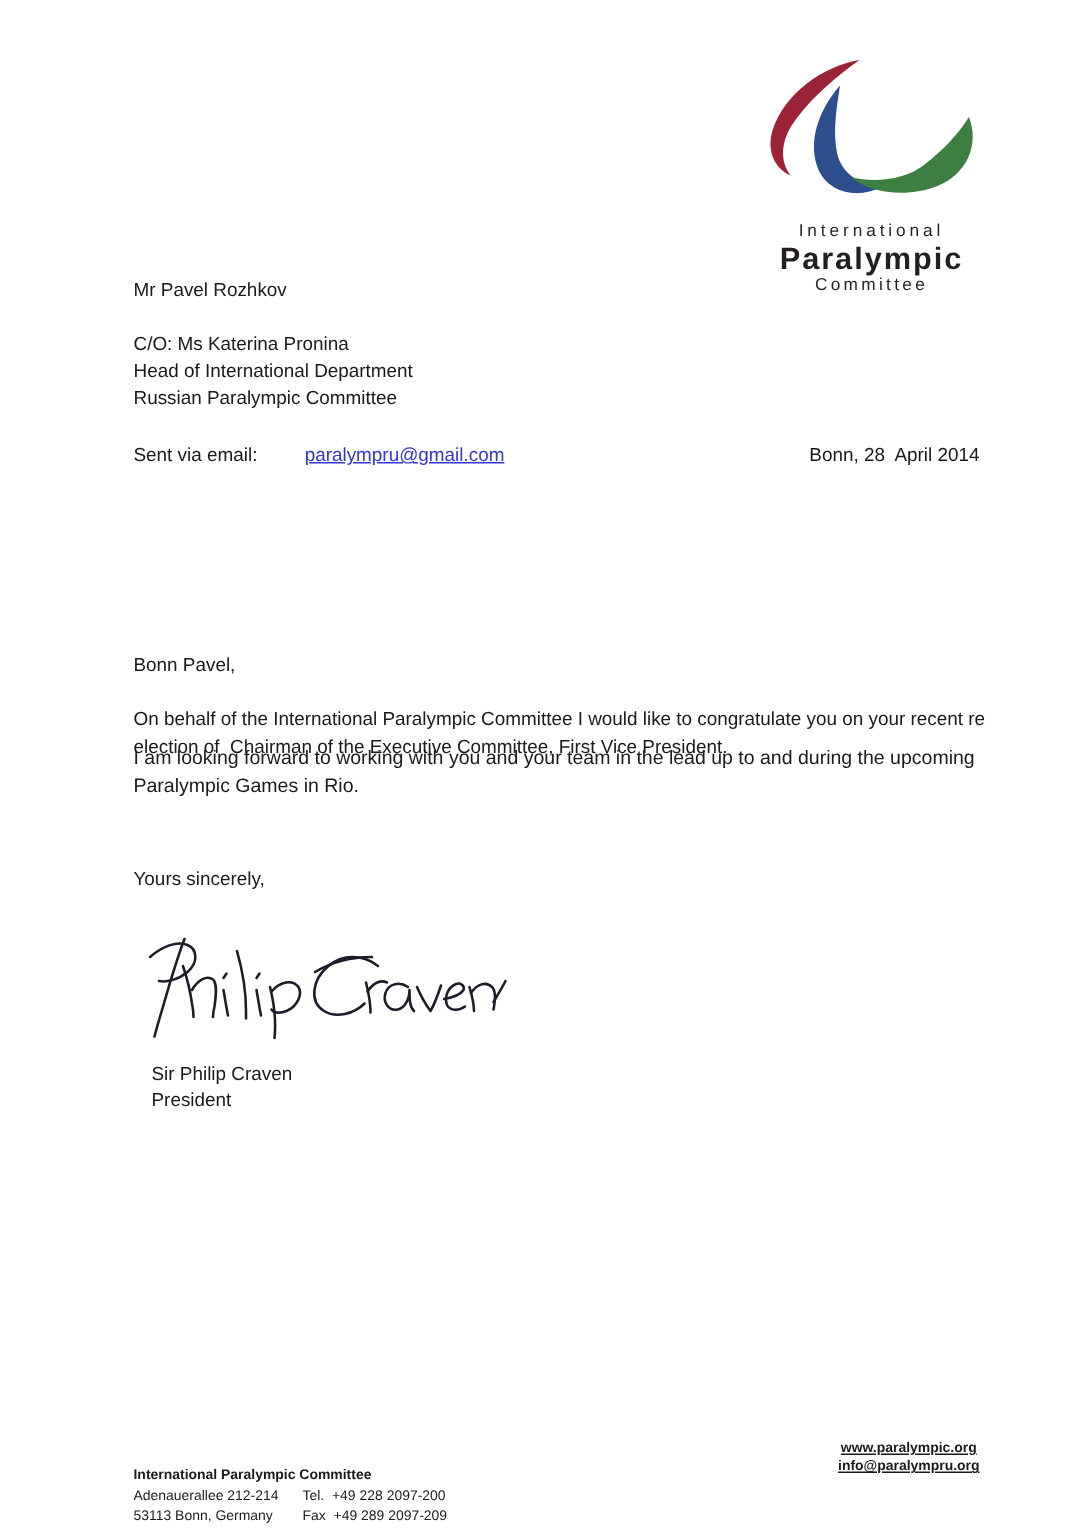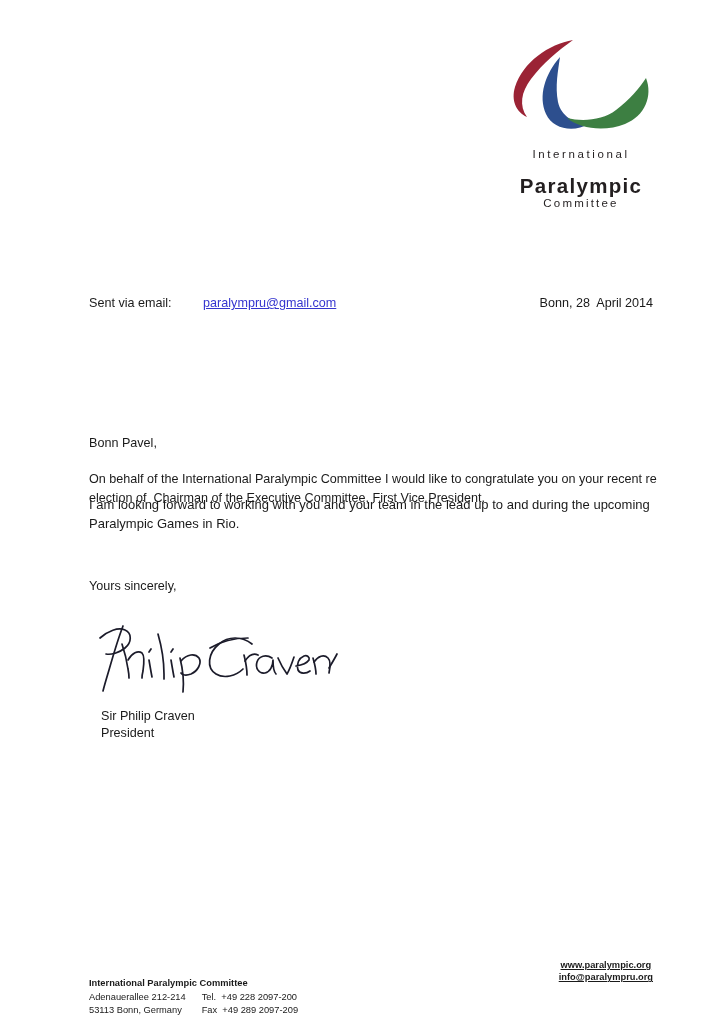--- a/index.html
+++ b/index.html
@@ -50,7 +50,7 @@
     font-weight: bold;
     color: #231f20;
     display: block;
-    margin: 15px 0 2px 0;
+    margin: 2px 0 2px 0;
   }
   .logo-line-3 {
     letter-spacing: 2.2px;

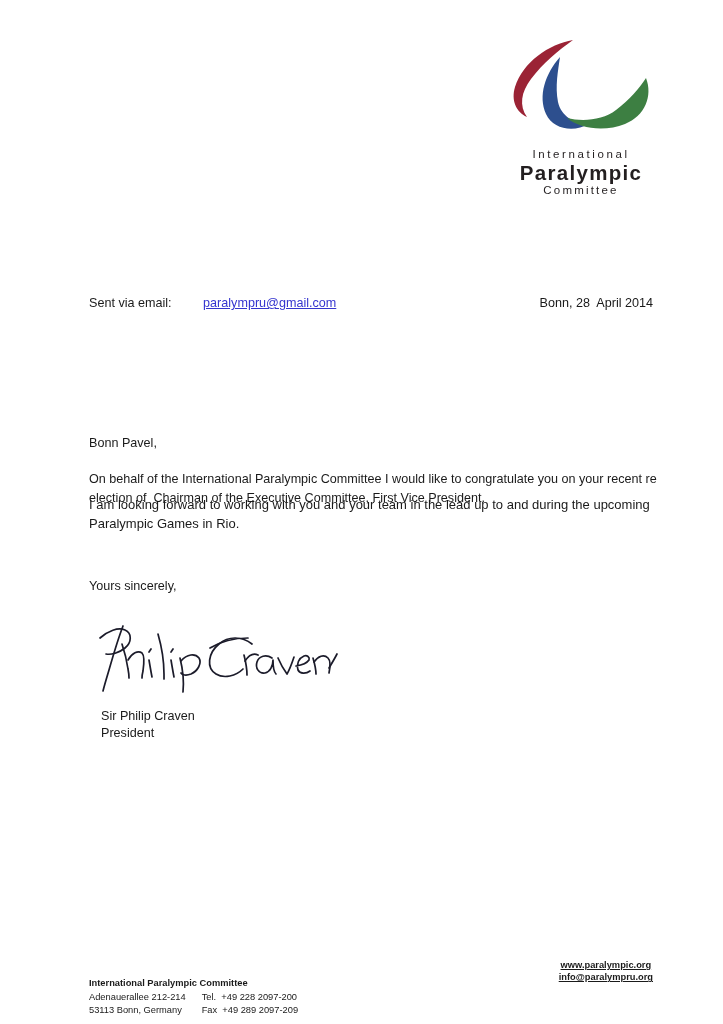--- a/index.html
+++ b/index.html
@@ -195,6 +195,13 @@
     </div>
   </div>
 
+  <div class="recipient">
+    <div>Mr Pavel Rozhkov</div>
+    <div class="gap"></div>
+    <div>C/O: Ms Katerina Pronina</div>
+    <div>Head of International Department</div>
+    <div>Russian Paralympic Committee</div>
+  </div>
 
   <div class="sent-line"><span>Sent via email: </span><a class="email-link" href="#">paralympru@gmail.com</a></div>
────────────────
What is needed: Retype the records exactly. Any image in them should not appear in what you write.

Answer below:
--- a/index.html
+++ b/index.html
@@ -50,7 +50,7 @@
     font-weight: bold;
     color: #231f20;
     display: block;
-    margin: 15px 0 2px 0;
+    margin: 2px 0 2px 0;
   }
   .logo-line-3 {
     letter-spacing: 2.2px;

--- a/index.html
+++ b/index.html
@@ -195,6 +195,13 @@
     </div>
   </div>
 
+  <div class="recipient">
+    <div>Mr Pavel Rozhkov</div>
+    <div class="gap"></div>
+    <div>C/O: Ms Katerina Pronina</div>
+    <div>Head of International Department</div>
+    <div>Russian Paralympic Committee</div>
+  </div>
 
   <div class="sent-line"><span>Sent via email: </span><a class="email-link" href="#">paralympru@gmail.com</a></div>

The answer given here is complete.